Anecdotario de Tomine sobre sus peores experiencias personales como autor de cómics
Puede decirse que Adrian Tomine (Sacramento, Estados Unidos, 1974) tiene ya asegurado un puesto entre los grandes de la novela gráfica. Con 16 años comenzó a autoeditar sus historias cortas mediante la cabecera Optic Nerve. Poco después obtuvo una beca de la fundación Xeric, y la revista pasó a ser publicada por la canadiense Drawn&Quarterly. Siendo un veinteañero, ya era considerado uno de los nombres esenciales del cómic independiente, y comenzó a reunir numerosas nominaciones y galardones en los premios Harvey, Ignatz y Eisner. Su prestigio también llegó a Europa, donde fue seleccionado en diversas ocasiones para los premios del Festival de Angulema. Mientras tanto, también fue desarrollando una importante carrera como ilustrador en prensa, y ha colaborado en The New York Times o con celebradas portadas en The New Yorker.
Con ritmo pausado y periodicidad libre, Optic Nerve ha seguido siendo su forma de sacar su reducida producción a la luz, paso previo a la recopilación de sus trabajos en tomos, como Intrusos o Rubia de verano. Especializado en las historias breves, claramente emparentables con el relato corto norteamericano contemporáneo, ha mantenido una personalidad muy clara a lo largo de los años, lo que no impide apreciar una evolución en su estilo gráfico y unas inquietudes que lo han llevado a explorar distintas fórmulas narrativas. Sus cómics son retratos nada complacientes de una sociedad individualista, con personajes que están lejos de lo modélico en lo vital y lo ético; son historias de regusto amargo, con finales abruptos en apariencia, que dejan la trama en el punto adecuado. A pesar de eso, no se trata de un autor fundamentalmente pesimista, ni tiene un gusto enfermizo por la parte menos agradable de la sociedad, sino que nos pone como lectores ante un espejo en el que de alguna forma siempre vemos reflejos de comportamientos y reacciones que nos resultan más cercanas de lo que quisiéramos reconocer.
Con los años, Tomine ha ido incorporando nuevos matices a sus registros, y su estilo visual ha dejado atrás una cierta frialdad para adoptar unas líneas un poco más amables, que lo llevan a territorios colindantes con los de los hermanos Hernández, por ejemplo. Eso no solo no ha ablandado el tono de sus narraciones, sino que también ha abierto la posibilidad de una línea más relacionada con la comedia que con el drama, iniciada en 2011 con Escenas de un matrimonio inminente. Ese libro se originó, de hecho, como recuerdo para los invitados de su propia boda, y en él recogió toda una serie de anécdotas personales acerca de la organización de las celebraciones nupciales, que mostraban, con un acercamiento caricaturizado, una imagen de su autor como personaje lleno de inseguridades y con tendencia a las meteduras de pata.

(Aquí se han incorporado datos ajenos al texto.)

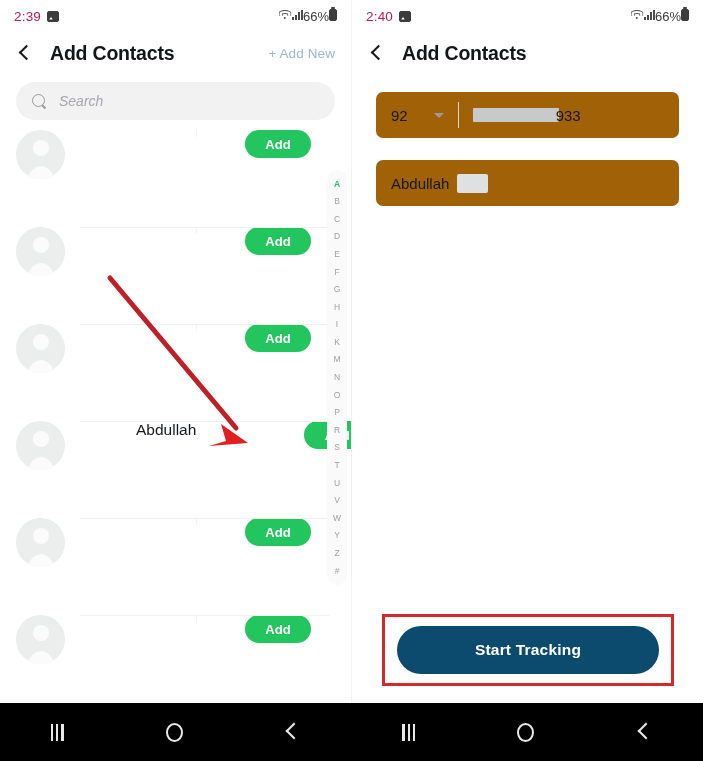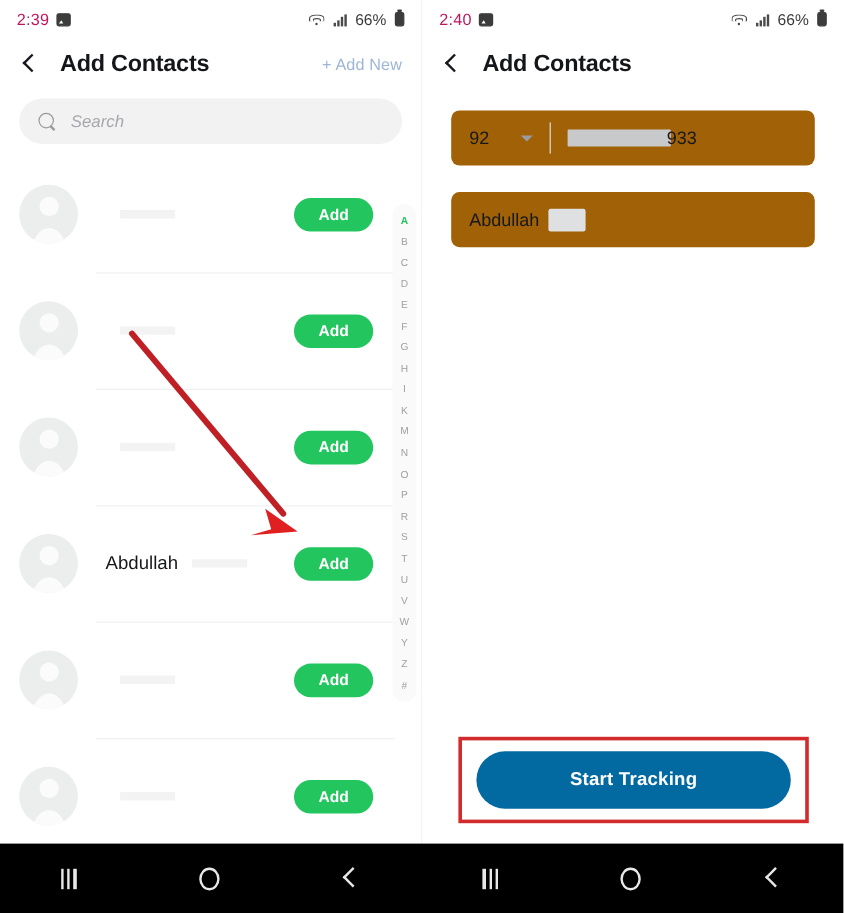"66%" .status-right { align-items: center -> none; gap: 7px -> 0 }
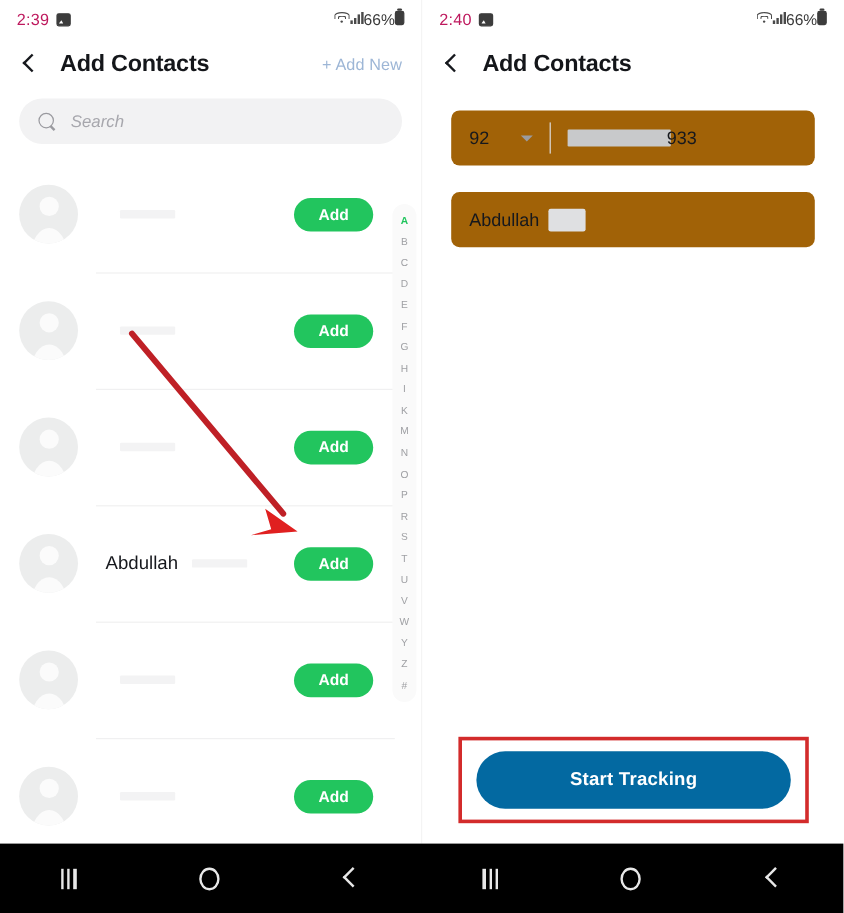"Add" .contact-row { align-items: center -> none; gap: none -> 48px }
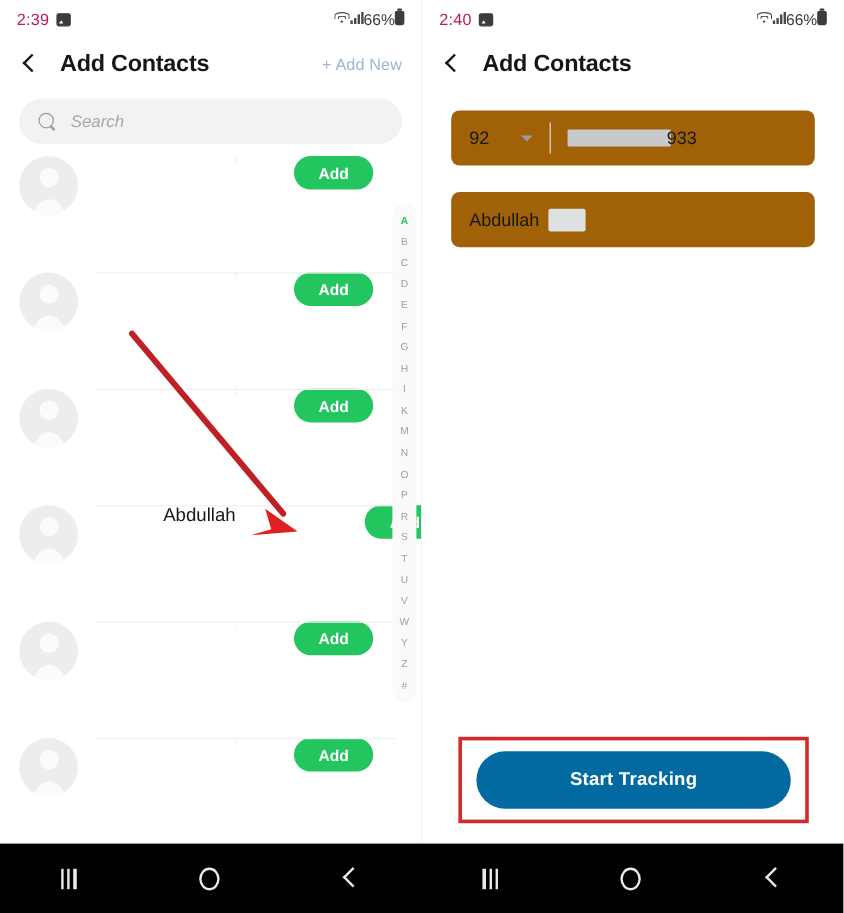"Start Tracking" .track-btn { background: #0369a1 -> #0c4a6e }
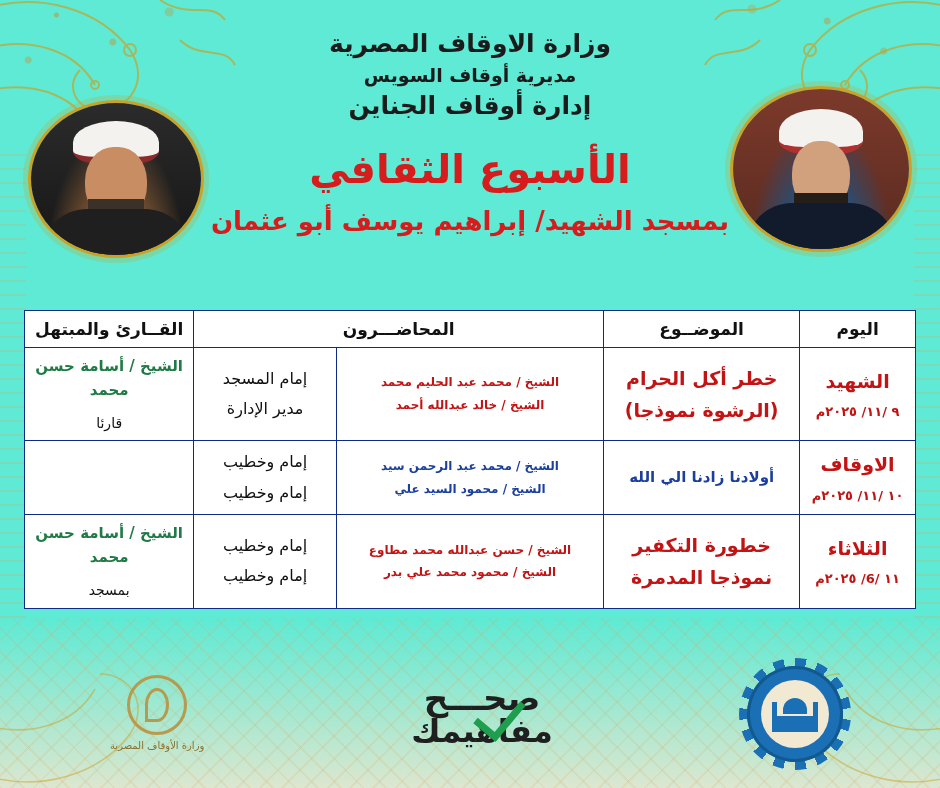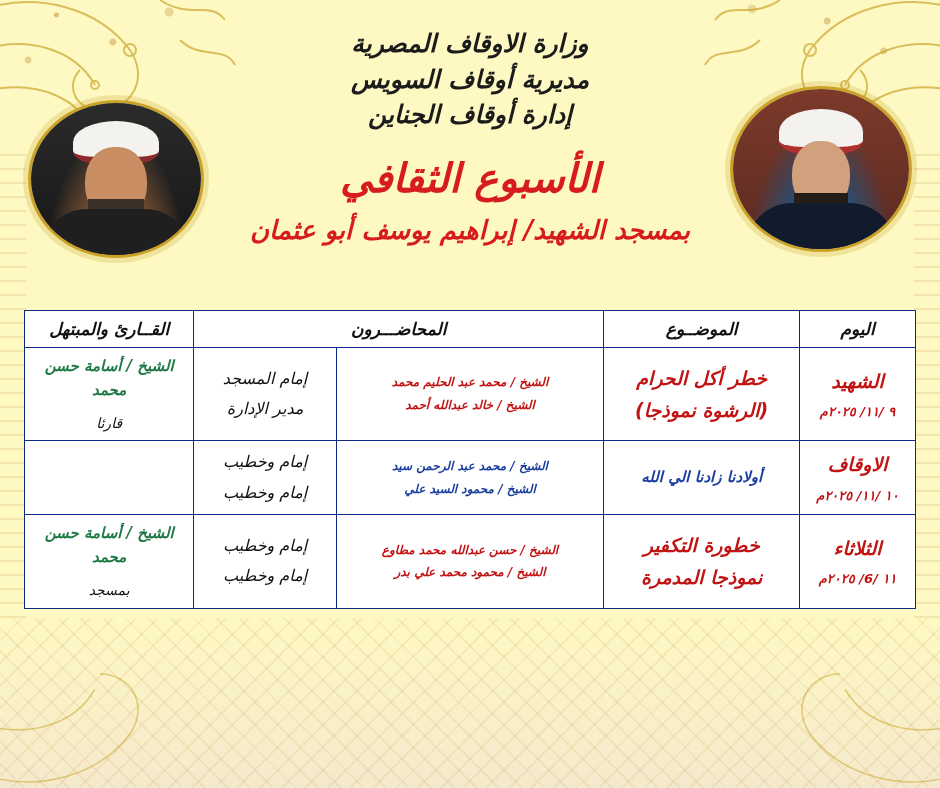"وزارة الاوقاف المصرية" .poster { background: #fef9c3 -> #5eead4; font-style: italic -> none }
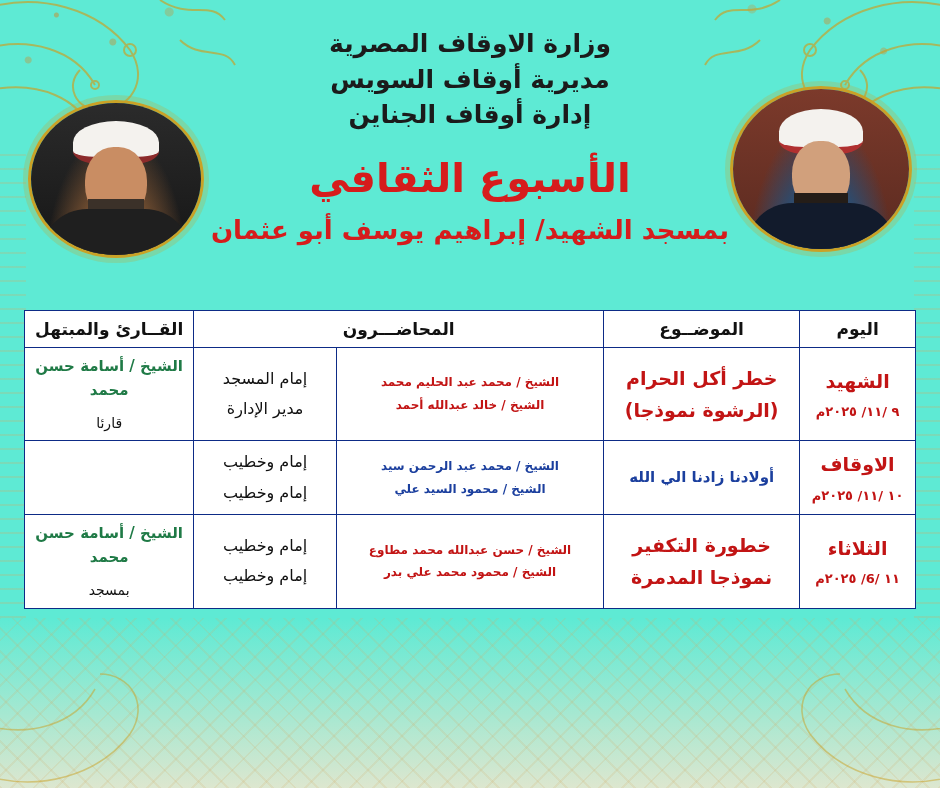"مديرية أوقاف السويس" .ml2 { font-size: 25px -> 19px }
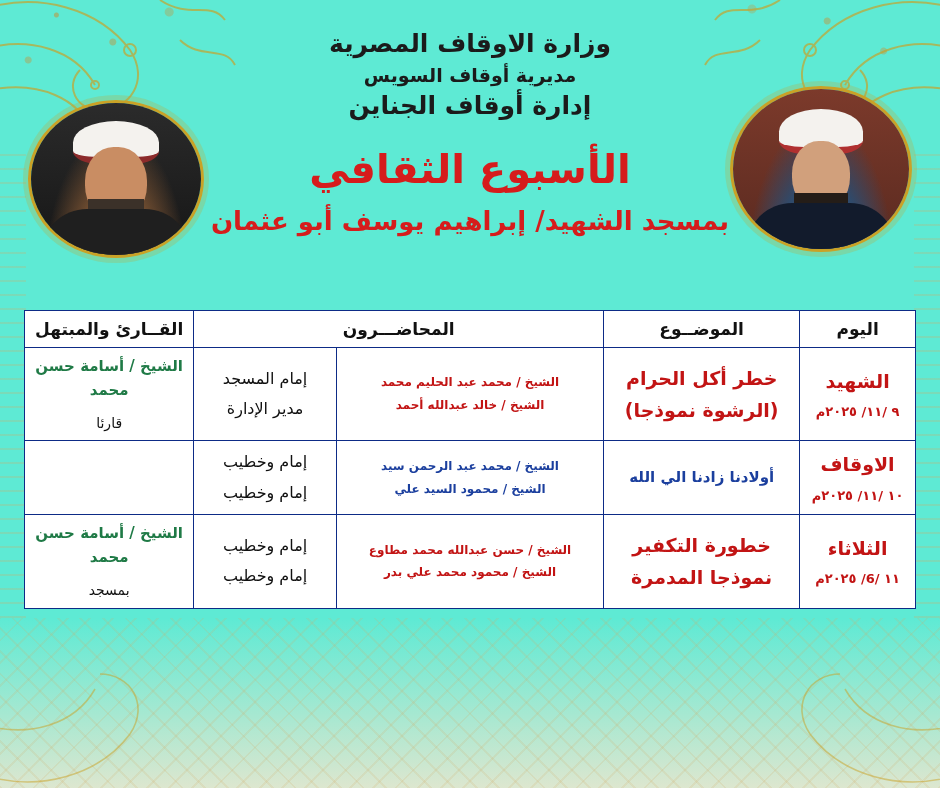"صحـــح" div.footer { html: none -> <div> <div> <div></div> <div></div> <div> <div> <div></div> <div></div> <div></div> <div></div> </div> </div> </div> <div> <div>صحـــح</div> <div></div> <div>مفاهيمك</div> </div> <div> <div></div> <div>وزارة الأوقاف المصرية</div> </div> </div> }
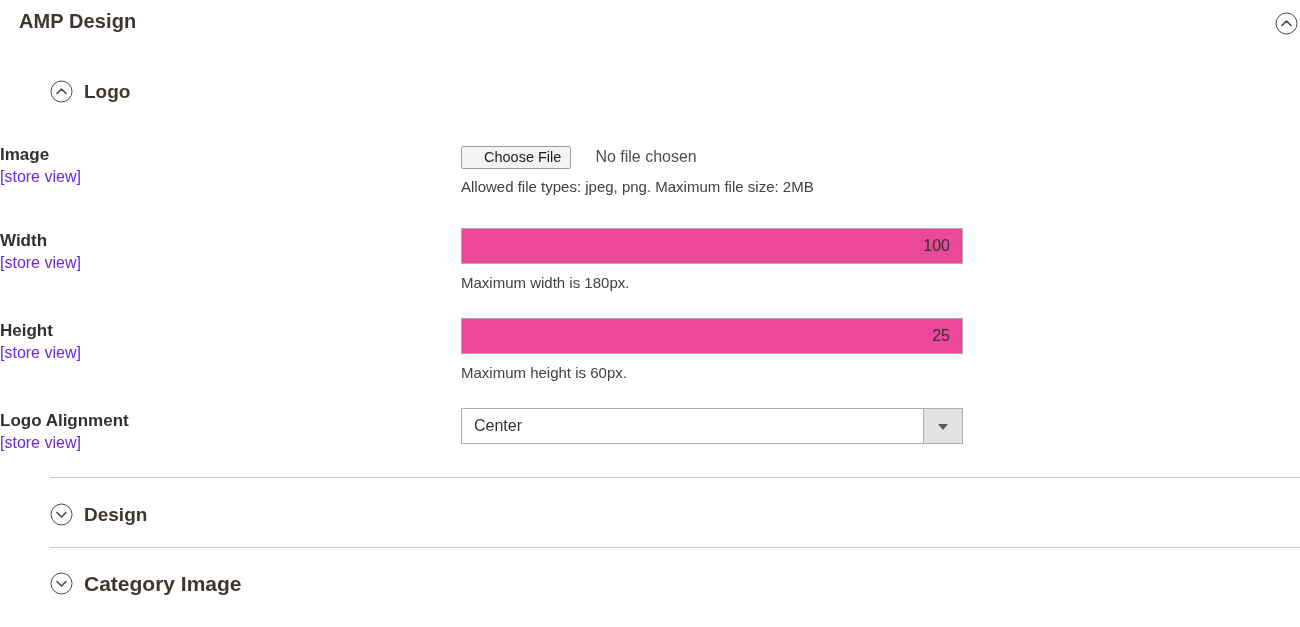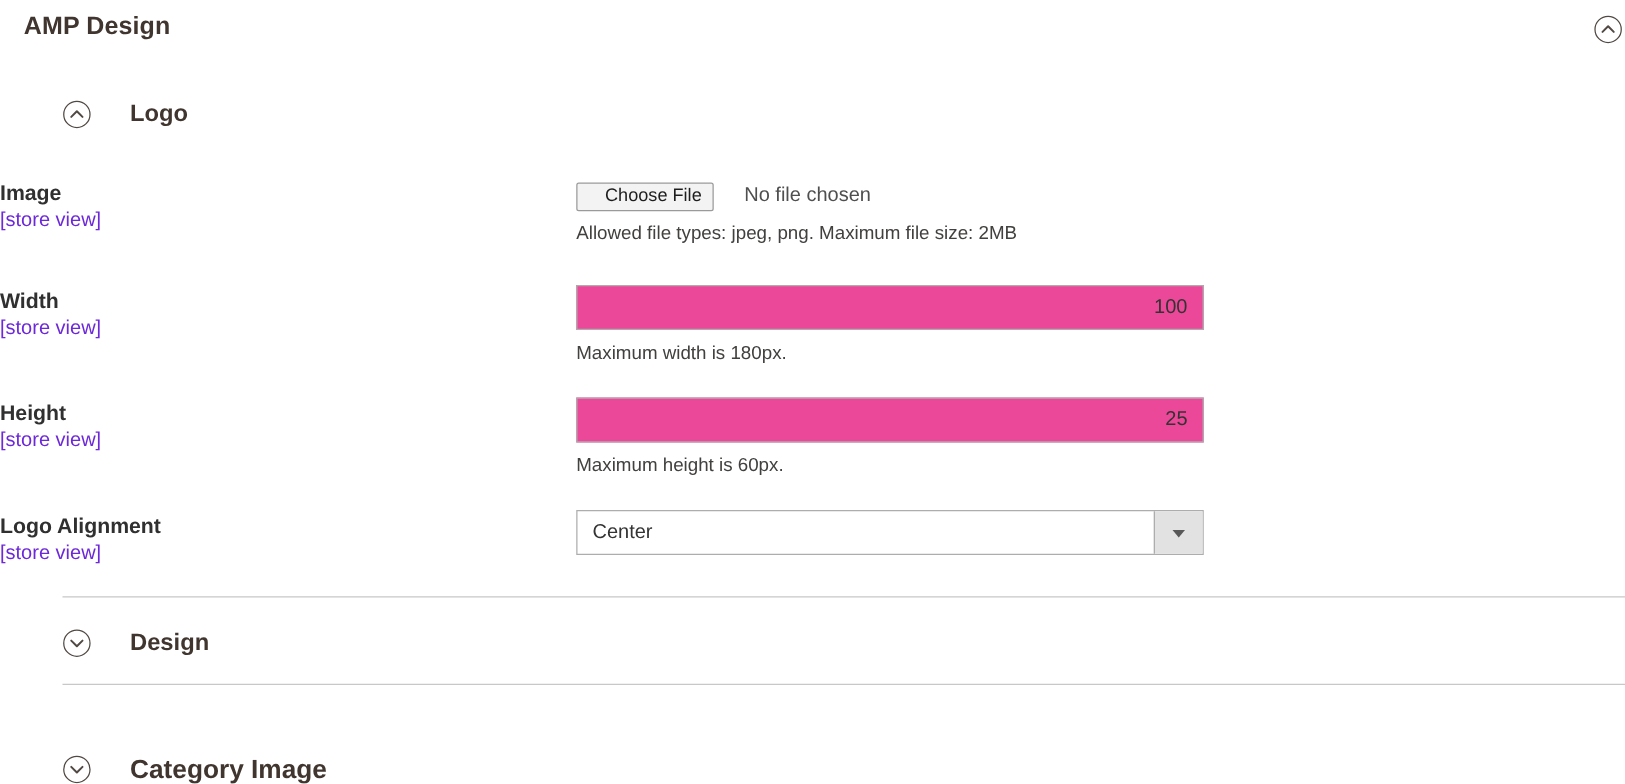"Logo" .section-head { gap: 20px -> none }
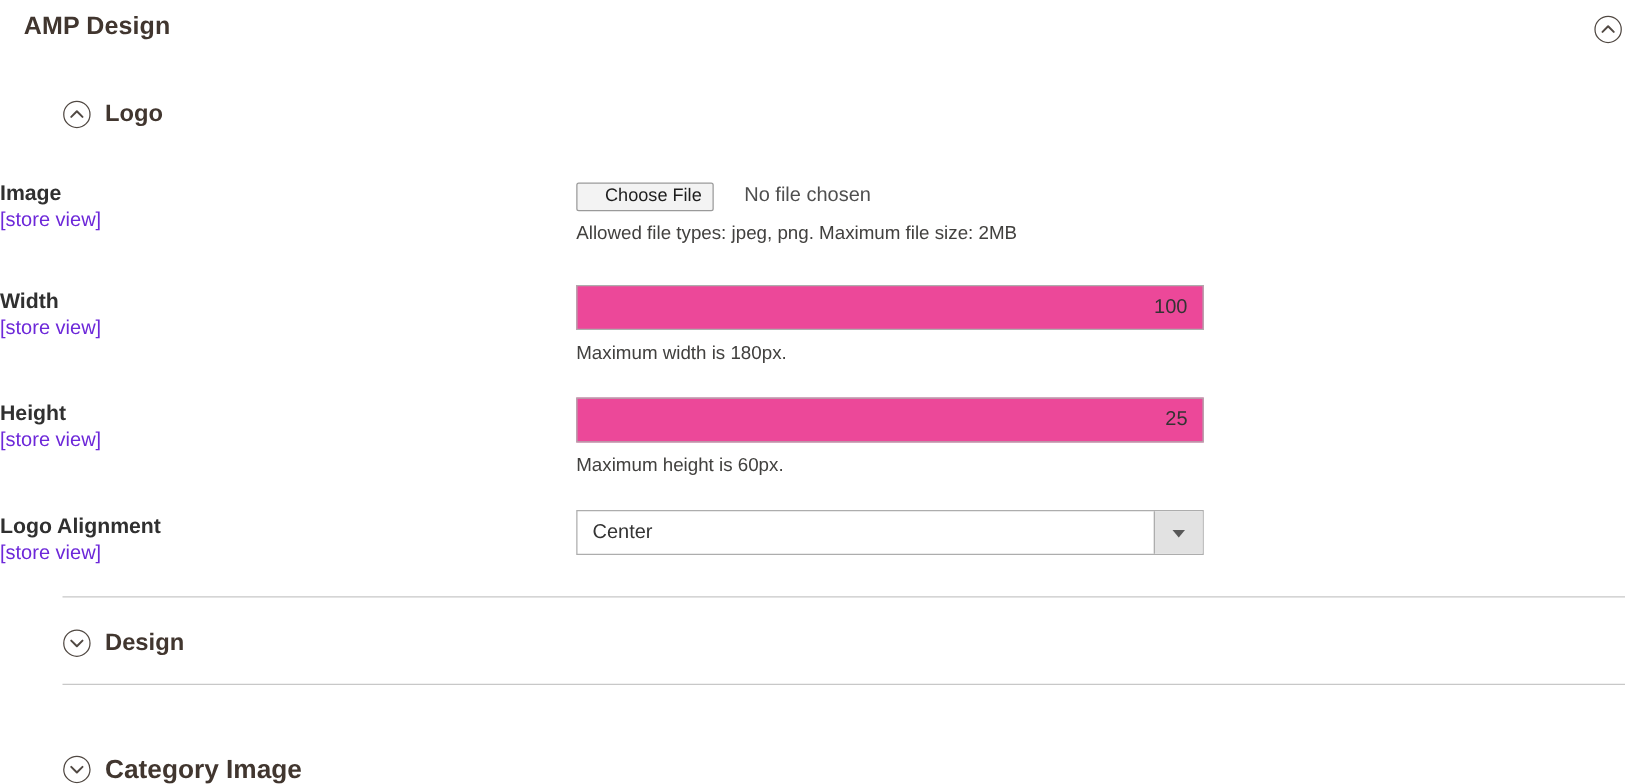"Category Image" #category-section { margin-top: 32px -> none }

La soledad del dibujante recupera años más tarde aquel espíritu. Es una obra también ligera, pero más intensa, en la que Tomine saca a relucir su lado más neurótico y su síndrome del impostor. En ella recopila los momentos más ridículos, incluso bochornosos, que ha vivido relacionados con el mundo del cómic, sus presentaciones al público, las convenciones y otros eventos semejantes, remontándose hasta sus vivencias escolares. Su estructura de pequeños capítulos que cuentan cada una de esas situaciones indeseables podría hacer pensar que estamos simplemente ante una enumeración de momentos infames, que no parecerían propios de una carrera insigne como la suya.
La retahíla de casos lamentables es sin duda divertida, pero no es hasta que se llega a la última página cuando se entiende la estructura circular que da sustento a la obra, en la que toda esta exhibición de penalidades es tanto causa como efecto. Se comprende entonces que la acumulación de anécdotas es algo más que un propósito de reiteración. La ligereza que domina la obra pasa a tener, vista en conjunto, un sentido que la puede emparentar más con los ejercicios de reflexión vital que hicieron en su momento Lewis Trondheim con Mis circunstancias o Dupuy y Berberian con Diario de un álbum. Tomine habla de su relación de amor/odio con el medio, que ha sido y es, a la vez, su modo de vida y también su obsesión; de la difícil relación con el público en la vida real cuando las destrezas están concentradas en el trabajo sobre el papel y es el propio trabajo el que impide la práctica de las habilidades sociales. De hasta qué punto ha dedicado demasiado tiempo a una pasión nacida de una fijación de su época infantil. De un complejo de inferioridad heredado de una época que afortunadamente comenzamos a superar.